Task item: Each line below should be written out exactly, with none skipped.

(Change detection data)
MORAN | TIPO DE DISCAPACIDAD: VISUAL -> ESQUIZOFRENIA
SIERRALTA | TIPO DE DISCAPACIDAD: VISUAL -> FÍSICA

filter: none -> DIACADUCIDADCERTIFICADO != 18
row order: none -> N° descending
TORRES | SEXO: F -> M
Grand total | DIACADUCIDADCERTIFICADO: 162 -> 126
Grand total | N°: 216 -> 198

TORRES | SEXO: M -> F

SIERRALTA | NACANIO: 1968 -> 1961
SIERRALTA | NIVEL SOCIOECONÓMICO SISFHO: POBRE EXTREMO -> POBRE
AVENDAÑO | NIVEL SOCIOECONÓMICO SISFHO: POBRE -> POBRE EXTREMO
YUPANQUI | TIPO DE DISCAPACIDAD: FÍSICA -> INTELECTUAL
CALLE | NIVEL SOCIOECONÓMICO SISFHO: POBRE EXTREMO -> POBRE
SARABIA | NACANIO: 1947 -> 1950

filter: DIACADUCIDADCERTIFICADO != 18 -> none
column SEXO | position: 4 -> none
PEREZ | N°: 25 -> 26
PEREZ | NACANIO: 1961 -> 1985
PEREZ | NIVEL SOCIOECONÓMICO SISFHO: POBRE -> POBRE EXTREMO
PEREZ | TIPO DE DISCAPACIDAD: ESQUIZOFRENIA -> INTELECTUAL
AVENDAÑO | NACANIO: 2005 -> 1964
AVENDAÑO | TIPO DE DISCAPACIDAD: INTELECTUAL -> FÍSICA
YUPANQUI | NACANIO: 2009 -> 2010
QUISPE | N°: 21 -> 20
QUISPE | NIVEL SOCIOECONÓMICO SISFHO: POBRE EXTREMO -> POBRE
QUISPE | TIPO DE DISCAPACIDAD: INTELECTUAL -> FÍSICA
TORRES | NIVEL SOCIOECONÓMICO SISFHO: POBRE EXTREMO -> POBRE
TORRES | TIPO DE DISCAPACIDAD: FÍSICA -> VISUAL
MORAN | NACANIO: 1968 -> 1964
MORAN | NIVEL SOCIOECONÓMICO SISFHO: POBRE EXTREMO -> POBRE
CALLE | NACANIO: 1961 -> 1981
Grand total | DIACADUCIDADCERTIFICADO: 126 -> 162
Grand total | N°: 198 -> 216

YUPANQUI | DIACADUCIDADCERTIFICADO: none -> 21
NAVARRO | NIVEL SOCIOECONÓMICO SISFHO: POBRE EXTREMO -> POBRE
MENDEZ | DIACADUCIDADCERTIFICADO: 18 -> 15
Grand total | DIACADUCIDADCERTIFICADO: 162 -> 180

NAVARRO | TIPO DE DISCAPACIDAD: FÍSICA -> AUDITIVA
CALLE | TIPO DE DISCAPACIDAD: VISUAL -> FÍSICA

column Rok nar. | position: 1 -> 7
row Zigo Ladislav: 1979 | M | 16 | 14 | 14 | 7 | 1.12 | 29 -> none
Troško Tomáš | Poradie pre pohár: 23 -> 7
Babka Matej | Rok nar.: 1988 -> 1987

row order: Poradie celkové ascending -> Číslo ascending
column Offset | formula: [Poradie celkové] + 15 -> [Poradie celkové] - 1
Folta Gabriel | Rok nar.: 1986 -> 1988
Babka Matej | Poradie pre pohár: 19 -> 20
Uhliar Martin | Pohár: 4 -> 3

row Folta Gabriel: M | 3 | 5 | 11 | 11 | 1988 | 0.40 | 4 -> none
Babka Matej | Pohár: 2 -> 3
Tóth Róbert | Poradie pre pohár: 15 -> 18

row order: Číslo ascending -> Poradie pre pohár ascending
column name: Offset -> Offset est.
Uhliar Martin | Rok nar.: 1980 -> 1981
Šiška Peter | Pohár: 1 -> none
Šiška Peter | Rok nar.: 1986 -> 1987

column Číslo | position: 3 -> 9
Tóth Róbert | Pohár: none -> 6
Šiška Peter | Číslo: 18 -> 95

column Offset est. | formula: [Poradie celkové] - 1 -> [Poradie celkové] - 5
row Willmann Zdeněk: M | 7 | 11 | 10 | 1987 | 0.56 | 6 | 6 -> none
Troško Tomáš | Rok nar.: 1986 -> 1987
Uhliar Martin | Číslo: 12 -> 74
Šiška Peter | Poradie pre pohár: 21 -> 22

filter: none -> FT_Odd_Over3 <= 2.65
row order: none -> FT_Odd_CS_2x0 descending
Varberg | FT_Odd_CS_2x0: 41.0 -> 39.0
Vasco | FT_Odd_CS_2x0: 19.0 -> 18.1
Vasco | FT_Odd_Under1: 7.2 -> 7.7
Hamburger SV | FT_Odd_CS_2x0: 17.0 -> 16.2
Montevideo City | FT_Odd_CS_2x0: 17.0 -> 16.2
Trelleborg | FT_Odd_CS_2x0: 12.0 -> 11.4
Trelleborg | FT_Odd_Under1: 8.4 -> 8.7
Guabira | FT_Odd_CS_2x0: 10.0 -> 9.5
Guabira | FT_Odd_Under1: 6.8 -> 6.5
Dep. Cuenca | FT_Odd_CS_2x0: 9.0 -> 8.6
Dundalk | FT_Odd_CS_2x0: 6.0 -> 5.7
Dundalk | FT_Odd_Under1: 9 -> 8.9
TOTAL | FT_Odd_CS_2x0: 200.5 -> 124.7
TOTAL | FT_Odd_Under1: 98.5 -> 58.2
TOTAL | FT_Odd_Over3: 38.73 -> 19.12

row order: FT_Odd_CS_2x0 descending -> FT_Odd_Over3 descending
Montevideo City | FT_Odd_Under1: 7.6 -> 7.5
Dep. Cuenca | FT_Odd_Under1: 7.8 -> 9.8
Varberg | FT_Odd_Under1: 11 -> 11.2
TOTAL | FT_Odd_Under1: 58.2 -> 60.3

Written answer:
MORAN | TIPO DE DISCAPACIDAD: VISUAL -> ESQUIZOFRENIA
SIERRALTA | TIPO DE DISCAPACIDAD: VISUAL -> FÍSICA

filter: none -> DIACADUCIDADCERTIFICADO != 18
row order: none -> N° descending
TORRES | SEXO: F -> M
Grand total | DIACADUCIDADCERTIFICADO: 162 -> 126
Grand total | N°: 216 -> 198

TORRES | SEXO: M -> F

SIERRALTA | NACANIO: 1968 -> 1961
SIERRALTA | NIVEL SOCIOECONÓMICO SISFHO: POBRE EXTREMO -> POBRE
AVENDAÑO | NIVEL SOCIOECONÓMICO SISFHO: POBRE -> POBRE EXTREMO
YUPANQUI | TIPO DE DISCAPACIDAD: FÍSICA -> INTELECTUAL
CALLE | NIVEL SOCIOECONÓMICO SISFHO: POBRE EXTREMO -> POBRE
SARABIA | NACANIO: 1947 -> 1950

filter: DIACADUCIDADCERTIFICADO != 18 -> none
column SEXO | position: 4 -> none
PEREZ | N°: 25 -> 26
PEREZ | NACANIO: 1961 -> 1985
PEREZ | NIVEL SOCIOECONÓMICO SISFHO: POBRE -> POBRE EXTREMO
PEREZ | TIPO DE DISCAPACIDAD: ESQUIZOFRENIA -> INTELECTUAL
AVENDAÑO | NACANIO: 2005 -> 1964
AVENDAÑO | TIPO DE DISCAPACIDAD: INTELECTUAL -> FÍSICA
YUPANQUI | NACANIO: 2009 -> 2010
QUISPE | N°: 21 -> 20
QUISPE | NIVEL SOCIOECONÓMICO SISFHO: POBRE EXTREMO -> POBRE
QUISPE | TIPO DE DISCAPACIDAD: INTELECTUAL -> FÍSICA
TORRES | NIVEL SOCIOECONÓMICO SISFHO: POBRE EXTREMO -> POBRE
TORRES | TIPO DE DISCAPACIDAD: FÍSICA -> VISUAL
MORAN | NACANIO: 1968 -> 1964
MORAN | NIVEL SOCIOECONÓMICO SISFHO: POBRE EXTREMO -> POBRE
CALLE | NACANIO: 1961 -> 1981
Grand total | DIACADUCIDADCERTIFICADO: 126 -> 162
Grand total | N°: 198 -> 216

YUPANQUI | DIACADUCIDADCERTIFICADO: none -> 21
NAVARRO | NIVEL SOCIOECONÓMICO SISFHO: POBRE EXTREMO -> POBRE
MENDEZ | DIACADUCIDADCERTIFICADO: 18 -> 15
Grand total | DIACADUCIDADCERTIFICADO: 162 -> 180

NAVARRO | TIPO DE DISCAPACIDAD: FÍSICA -> AUDITIVA
CALLE | TIPO DE DISCAPACIDAD: VISUAL -> FÍSICA

column Rok nar. | position: 1 -> 7
row Zigo Ladislav: 1979 | M | 16 | 14 | 14 | 7 | 1.12 | 29 -> none
Troško Tomáš | Poradie pre pohár: 23 -> 7
Babka Matej | Rok nar.: 1988 -> 1987

row order: Poradie celkové ascending -> Číslo ascending
column Offset | formula: [Poradie celkové] + 15 -> [Poradie celkové] - 1
Folta Gabriel | Rok nar.: 1986 -> 1988
Babka Matej | Poradie pre pohár: 19 -> 20
Uhliar Martin | Pohár: 4 -> 3

row Folta Gabriel: M | 3 | 5 | 11 | 11 | 1988 | 0.40 | 4 -> none
Babka Matej | Pohár: 2 -> 3
Tóth Róbert | Poradie pre pohár: 15 -> 18

row order: Číslo ascending -> Poradie pre pohár ascending
column name: Offset -> Offset est.
Uhliar Martin | Rok nar.: 1980 -> 1981
Šiška Peter | Pohár: 1 -> none
Šiška Peter | Rok nar.: 1986 -> 1987

column Číslo | position: 3 -> 9
Tóth Róbert | Pohár: none -> 6
Šiška Peter | Číslo: 18 -> 95

column Offset est. | formula: [Poradie celkové] - 1 -> [Poradie celkové] - 5
row Willmann Zdeněk: M | 7 | 11 | 10 | 1987 | 0.56 | 6 | 6 -> none
Troško Tomáš | Rok nar.: 1986 -> 1987
Uhliar Martin | Číslo: 12 -> 74
Šiška Peter | Poradie pre pohár: 21 -> 22

filter: none -> FT_Odd_Over3 <= 2.65
row order: none -> FT_Odd_CS_2x0 descending
Varberg | FT_Odd_CS_2x0: 41.0 -> 39.0
Vasco | FT_Odd_CS_2x0: 19.0 -> 18.1
Vasco | FT_Odd_Under1: 7.2 -> 7.7
Hamburger SV | FT_Odd_CS_2x0: 17.0 -> 16.2
Montevideo City | FT_Odd_CS_2x0: 17.0 -> 16.2
Trelleborg | FT_Odd_CS_2x0: 12.0 -> 11.4
Trelleborg | FT_Odd_Under1: 8.4 -> 8.7
Guabira | FT_Odd_CS_2x0: 10.0 -> 9.5
Guabira | FT_Odd_Under1: 6.8 -> 6.5
Dep. Cuenca | FT_Odd_CS_2x0: 9.0 -> 8.6
Dundalk | FT_Odd_CS_2x0: 6.0 -> 5.7
Dundalk | FT_Odd_Under1: 9 -> 8.9
TOTAL | FT_Odd_CS_2x0: 200.5 -> 124.7
TOTAL | FT_Odd_Under1: 98.5 -> 58.2
TOTAL | FT_Odd_Over3: 38.73 -> 19.12

row order: FT_Odd_CS_2x0 descending -> FT_Odd_Over3 descending
Montevideo City | FT_Odd_Under1: 7.6 -> 7.5
Dep. Cuenca | FT_Odd_Under1: 7.8 -> 9.8
Varberg | FT_Odd_Under1: 11 -> 11.2
TOTAL | FT_Odd_Under1: 58.2 -> 60.3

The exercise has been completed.